When I first moved to Milan, there was a lot of confusion over J.J., the name that I have been called since kindergarten and that I even use professionally. “But what’s your real name?” everyone wanted to know. Italians are not accustomed to using nicknames unless it’s for a very close friend. On top of that, initials are rarely, if ever, used in Italy. Complicating things even more, the letter J doesn’t exist in the Italian alphabet. After getting over the pronunciation hurdle (it’s “Jay-Jay”, ragazzi, not “Gee-Jay!”), I started noticing another peculiarity: The Italians were all referring to me as “La J.J.”

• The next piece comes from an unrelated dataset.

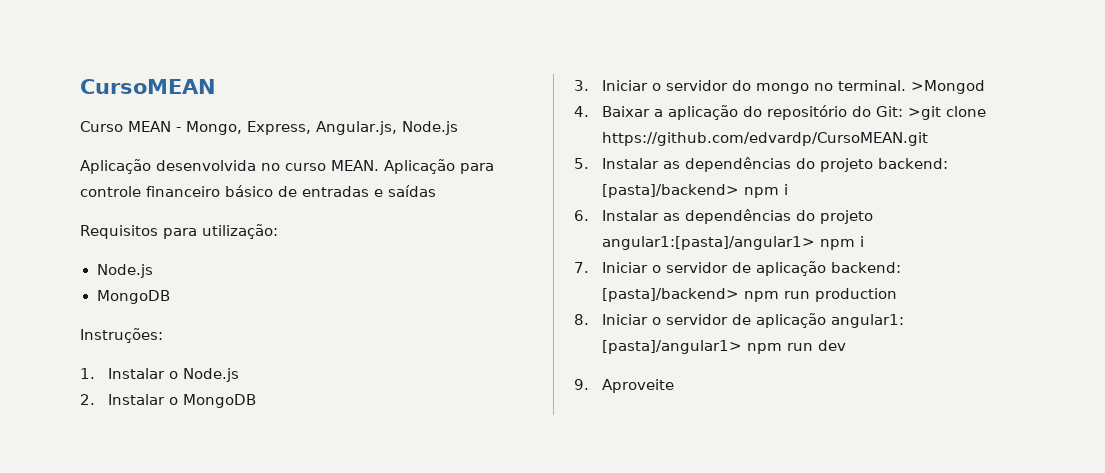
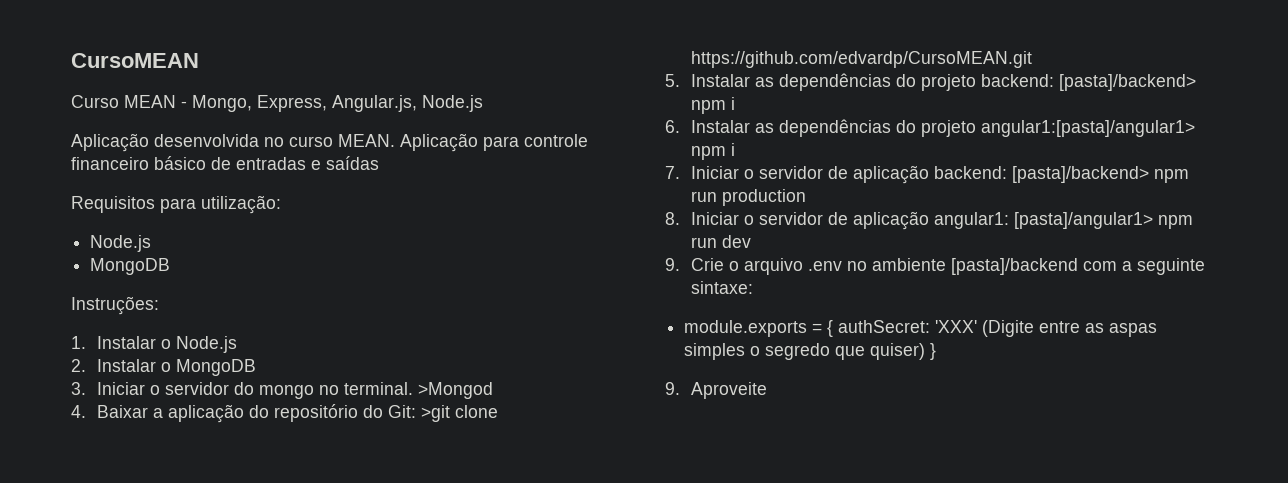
(846, 345) none -> [665,258,1205,275] [690,281,753,294] [684,320,1158,337] [684,343,937,360] // 9. Crie o arquivo .env no ambiente [pasta]/backend com a seguinte sintaxe: // module.exports = { authSecret: 'XXX' (Digite entre as aspas simples o segredo que quiser) }

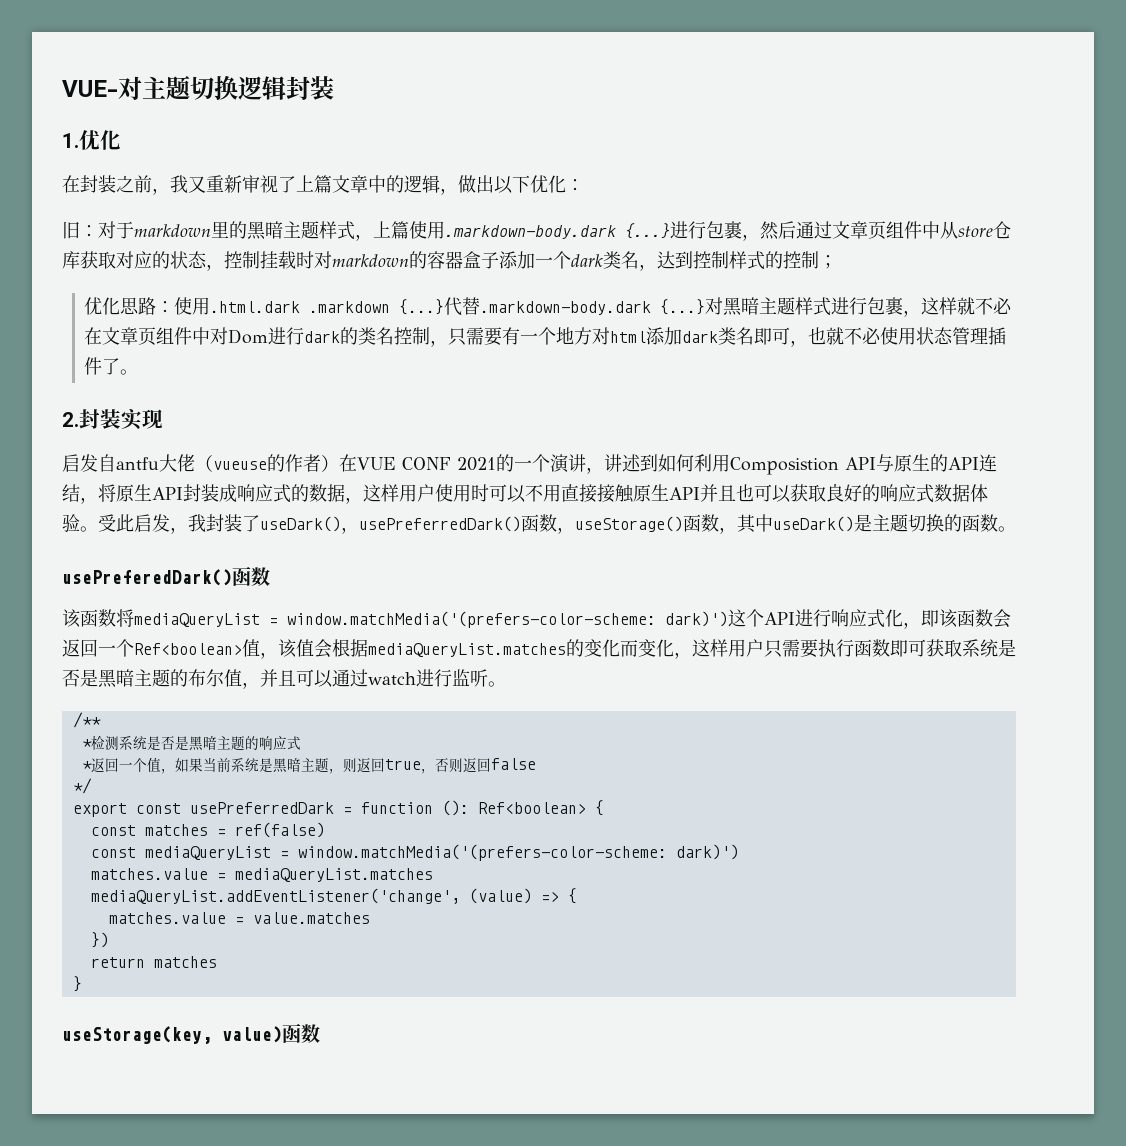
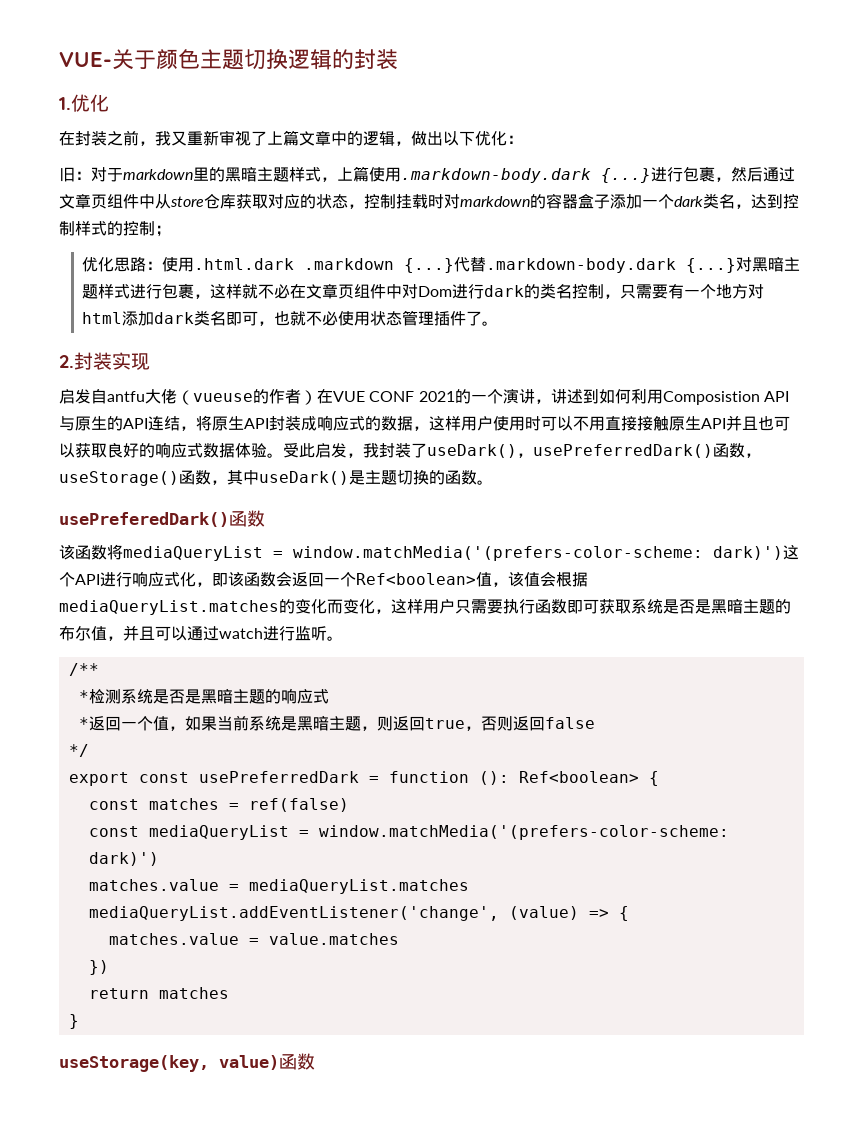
[118,76,142,100] 对 -> [112,49,200,70] 关于颜色
(286, 88) none -> [332,49,354,69] 的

With more time (and better Italian skills), I realized that every woman in town is referred to in the third person with a lovely La before their name. “It’s part of the traditional Milanese dialect,” explains Milan native (and vintage lover) Paola Bay, whose aristocratic forbearers commissioned several distinctive buildings in the city, including Casa Bagatti Valsecchi. “The high society in Milan never used it,” Bay Continues, “in fact, my mother made sure I never said it as a child because it was slang. But now, everyone does.”
High brow or low brow, the La is here to stay. For close friends, the Milanese use La with a woman’s first name or her nickname: Marina Piano becomes La Marina. Cristina Cavatore becomes La Cri. In a professional context, high-powered women are referred to with their last name. Vogue Italia’s editor-in-chief Franca Sozzani becomes La Sozzani. Designer Alberta Ferretti is La Ferretti. There’s only one woman in town who is never, ever referred to by either her first or her last name. And that is Miuccia Prada. The divine designer is known, revered and resolutely referred to by everyone as the town’s only La Signora.
In tribute to this city’s charming tradition, we decided we just had to call ourselves La DoubleJ. We hope you’ll be equally charmed, BABE!